WLBC-FM
- Muncie, Indiana; United States;
- Frequency: 104.1 MHz (HD Radio)
- Branding: 104.1 WLBC

Programming
- Format: Hot adult contemporary
- Subchannels: HD2: WBKQ simulcast (Country); HD3: The Life FM (Christian radio); HD4: WSPM simulcast (Catholic radio);
- Affiliations: Premiere Networks

Ownership
- Owner: Woof Boom Radio Muncie License LLC
- Sister stations: WBKQ, WERK, WHBU, WMUN, WMXQ

History
- First air date: October 1947
- Former call signs: WLBC-FM (1947–1948); WMUN (1948–1970);

Technical information
- Licensing authority: FCC
- Facility ID: 17602
- Class: B
- ERP: 41,000 watts
- HAAT: 140 meters (460 ft)
- Translators: HD2: 102.9 W275AJ (Muncie); HD3: 102.1 W271BY (Pendleton); HD3: 103.5 W278BY (Muncie);

Links
- Public license information: Public file; LMS;
- Webcast: Listen live
- Website: wlbc.com

= WLBC-FM =

WLBC-FM (104.1 MHz) is a commercial FM radio station in Muncie, Indiana. It is owned by Woof Boom Radio
and airs a hot adult contemporary radio format. The radio studios and transmitter are on East 29th Street in the Southside of Muncie.
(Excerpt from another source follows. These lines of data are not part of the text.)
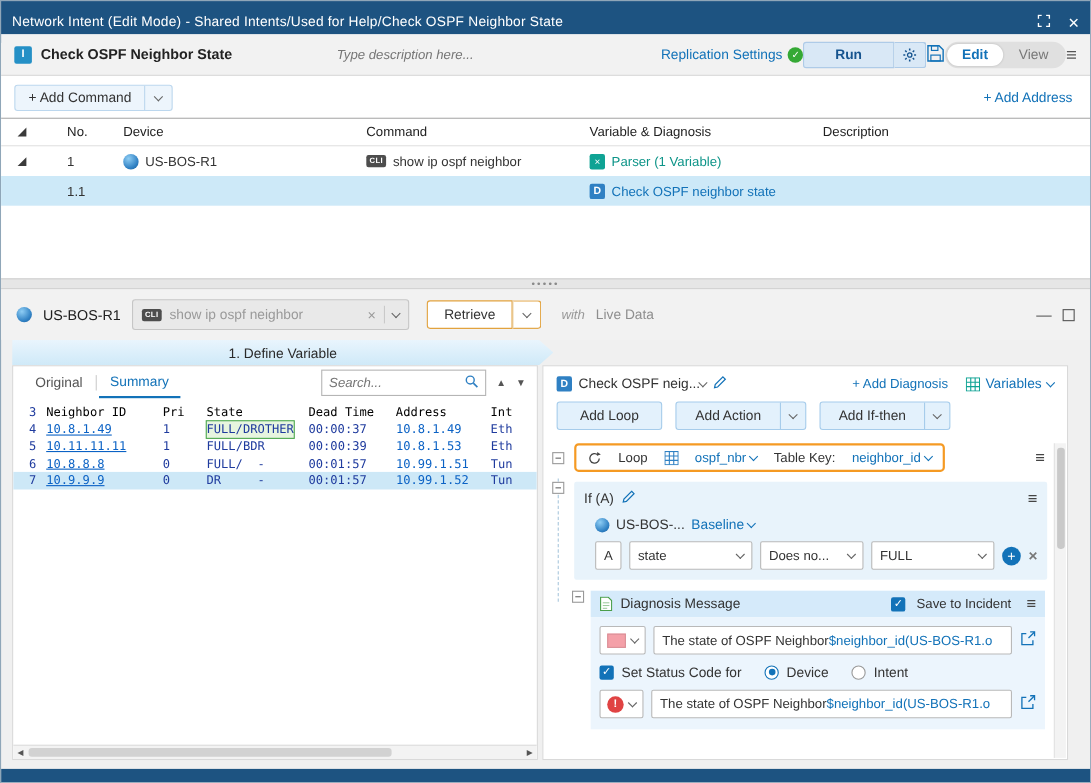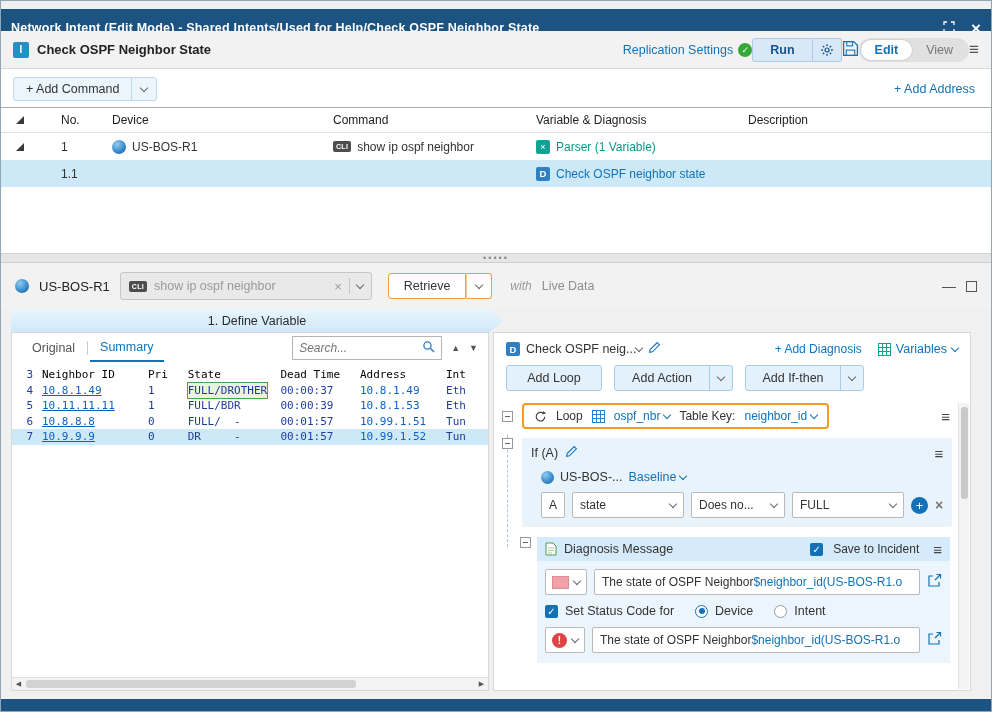--- a/index.html
+++ b/index.html
@@ -1,35 +1,35 @@
 <!DOCTYPE html>
 <html><head>
 <meta charset="utf-8">
 <style>
 *{margin:0;padding:0;box-sizing:border-box;}
 body{width:992px;height:712px;font-family:"Liberation Sans",sans-serif;font-size:12px;color:#333;background:#fff;}
 #app{position:relative;width:992px;height:712px;background:#f0f0f0;border:1px solid #8fa6b8;overflow:hidden;}
 
 
-.titlebar{position:absolute;left:0;top:8px;right:0;height:38px;background:#1d5381;display:flex;align-items:center;padding:0 10px;color:#fff;font-weight:bold;}
+.titlebar{position:absolute;left:0;top:0;right:0;height:38px;background:#1d5381;display:flex;align-items:center;padding:0 10px;color:#fff;}
 .titlebar .title{font-size:12.5px;letter-spacing:.2px;}
 .tb-icons{margin-left:auto;display:flex;gap:16px;align-items:center;}
 .close-x{font-size:17px;line-height:1;}
 
 
 .toolbar{position:absolute;left:0;top:30px;right:0;height:38px;background:#f2f2f2;border-bottom:1px solid #d8d8d8;display:flex;align-items:center;padding:0 12px;}
 .intent-icon{width:16px;height:16px;background:#2590c6;border-radius:2px;color:#fff;font-weight:bold;font-size:10px;display:flex;align-items:center;justify-content:center;}
 .intent-name{font-weight:bold;font-size:13px;color:#222;margin-left:8px;}
 .desc-input{margin-left:95px;width:230px;border:none;background:transparent;font-style:italic;color:#999;font-size:12px;outline:none;font-family:"Liberation Sans",sans-serif;}
 .tb-right{margin-left:auto;display:flex;align-items:center;}
 .link{color:#1272b8;}
 .rep-link{display:flex;align-items:center;gap:5px;font-size:12.5px;}
 .gcheck{width:14px;height:14px;border-radius:50%;background:#35a935;color:#fff;font-size:9px;display:flex;align-items:center;justify-content:center;}
 .run-group{display:flex;}
-.run-btn{background:#d9e8f6;border:1px solid #aecbe8;border-radius:3px 0 0 3px;padding:4px 17px;font-weight:bold;color:#16548f;font-size:12.5px;}
+.run-btn{background:#d9e8f6;border:1px solid #aecbe8;border-radius:3px 0 0 3px;padding:4px 28px;font-weight:bold;color:#16548f;font-size:12.5px;}
 .run-gear{background:#d9e8f6;border:1px solid #aecbe8;border-left:none;border-radius:0 3px 3px 0;padding:3px 7px;display:flex;align-items:center;}
 .toggle{background:#e0e0e0;border-radius:13px;display:flex;padding:2px;}
 .toggle .seg{padding:3px 14px;border-radius:11px;font-size:12.5px;color:#777;}
 .toggle .seg.active{background:#fff;color:#1272b8;font-weight:bold;box-shadow:0 0 2px rgba(0,0,0,.2);}
 .menu-btn{font-size:17px;color:#555;line-height:1;}
 
 
 .cmd-section{position:absolute;left:0;top:68px;right:0;height:184px;background:#fff;}
 .cmd-toprow{display:flex;align-items:center;padding:8px 16px 6px 12px;}
 .add-cmd{display:flex;border:1px solid #bcd7ee;background:#edf5fc;border-radius:3px;}
@@ -106,21 +106,21 @@
 .vars{display:flex;align-items:center;gap:5px;color:#1272b8;font-size:12.5px;}
 .rp-row2{display:flex;gap:12px;padding:0 12px;}
 .bbtn{background:#e3f1fc;border:1px solid #a6cceb;border-radius:3px;display:flex;}
 .bbtn .l{padding:5px 0;width:94px;text-align:center;font-size:12.5px;color:#333;}
 .bbtn .c{border-left:1px solid #a6cceb;padding:0 8px;display:flex;align-items:center;}
 .tree{position:relative;padding:12px 20px 0 8px;}
 .connector{position:absolute;left:13px;top:44px;height:112px;border-left:1px dashed #a9c7dd;}
 .minus{width:11px;height:11px;border:1px solid #999;background:#fff;flex:none;position:relative;z-index:1;}
 .minus::after{content:"";position:absolute;left:2px;right:2px;top:4px;height:1px;background:#666;}
 .trow{display:flex;align-items:center;}
-.loop-box{margin-left:9px;display:flex;align-items:center;gap:9px;border:2px solid #f59a23;border-radius:4px;padding:4px 10px;background:#fff;}
+.loop-box{margin-left:9px;display:flex;align-items:center;gap:15px;border:2px solid #f59a23;border-radius:4px;padding:4px 10px;background:#fff;}
 .bluetext{color:#1272b8;}
 .ddl{display:flex;align-items:center;gap:4px;}
 .ham{margin-left:auto;color:#444;font-size:15px;line-height:1;}
 .chev{width:6px;height:6px;border-right:1.3px solid #666;border-bottom:1.3px solid #666;transform:rotate(45deg);display:inline-block;margin-top:-3px;}
 .chev.b{border-color:#1272b8;}
 .ifwrap{display:flex;margin-top:9px;align-items:flex-start;}
 .if-panel{margin-left:9px;flex:1;background:#e8f3fb;padding:7px 9px 9px;border-radius:2px;}
 .if-head{display:flex;align-items:center;gap:7px;}
 .if-title{font-size:12.5px;color:#333;}
 .dev-row{display:flex;align-items:center;gap:6px;margin:9px 0 0 10px;font-size:12.5px;}
@@ -168,20 +168,21 @@
             <path d="M11 8 V11 H8"></path>
             <path d="M4 11 H1 V8"></path>
           </svg></span>
       <span class="close-x">×</span>
     </span>
   </div>
 
   <div class="toolbar">
     <span class="intent-icon">I</span>
     <span class="intent-name">Check OSPF Neighbor State</span>
+    <input class="desc-input" placeholder="Type description here..." style="">
     <span class="tb-right">
       <span class="rep-link link">
         <span>Replication Settings</span>
         <span class="gcheck">✓</span>
       </span>
       <span class="run-group">
         <span class="run-btn">Run</span>
         <span class="run-gear">
             <svg width="14" height="14" viewBox="0 0 14 14">
               <circle cx="7" cy="7" r="2" fill="none" stroke="#16548f" stroke-width="1.2"></circle>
WLBC-FM has an effective radiated power of 41,000 watts. It broadcasts using HD Radio technology. The HD2 digital subchannel carries a simulcast of country music sister station WBKQ 96.7 FM. The HD3 signal carries a simulcast of The Life FM, a Christian radio service. The HD4 signal carries a simulcast of 89.1 WSPM, known as "Catholic Radio Indy". Those subchannels feed three FM translators.

==History==
In October 1947, WLBC-FM signed on the air. It was the FM counterpart to WLBC (1340 AM; now WMUN). WLBC (AM) was established in 1926 in the home of broadcasting pioneer Don Burton on South Jefferson Street in Muncie. Until the 1970s, the two stations mostly simulcast their programming. In 1953, a television station was added on Channel 49, WLBC-TV (today PBS member station WIPB).

In the 1970s WLBC-FM (previously WMUN) was one of the first Indiana FM stations with a Top 40 format competing with crosstown AM daytimer WERK (later WNAP). At first, WLBC-FM used an automated hit music package produced by Drake-Chenault Enterprises while WLBC (AM) aired traditional middle of the road programming. Over time, live disc jockeys were added to WLBC-FM.

An early employee was Chris Schenkel, who later became a top ABC-TV sports broadcaster. Schenkel came to WLBC after working at WBAA as a premedical student at Purdue University. Morry Mannies was a sportscaster on WLBC-FM and sister station WXFN. He retired several years ago after calling Ball State University sports for many years.

On June 1, 2013, WLBC-FM was acquired by Woof Boom Radio, whose Eastern Indiana cluster included WERK 104.9 FM classic hits), WHBU 1240 AM (talk radio), WXFN 1340 AM (Fox Sports Radio), WMXQ 93.5 FM (classic rock) and WBKQ 96.7 FM (country music). Woof Boom Radio purchased the stations from Backyard Broadcasting for $4.45 million.

==Staff==
WLBC-FM is led by owner and president J Chapman and CFO Susan Rodricks. Staff also includes: Steve Lindell (with WLBC since the 1990s) who serves as Director of Operations and Morning Host, Jared Boomer, Sue Tschuor (GSM), Kim Morris (more than two decades with WLBC, hosting middays), Garry Joseph (afternoons) and Brian Casey (evenings).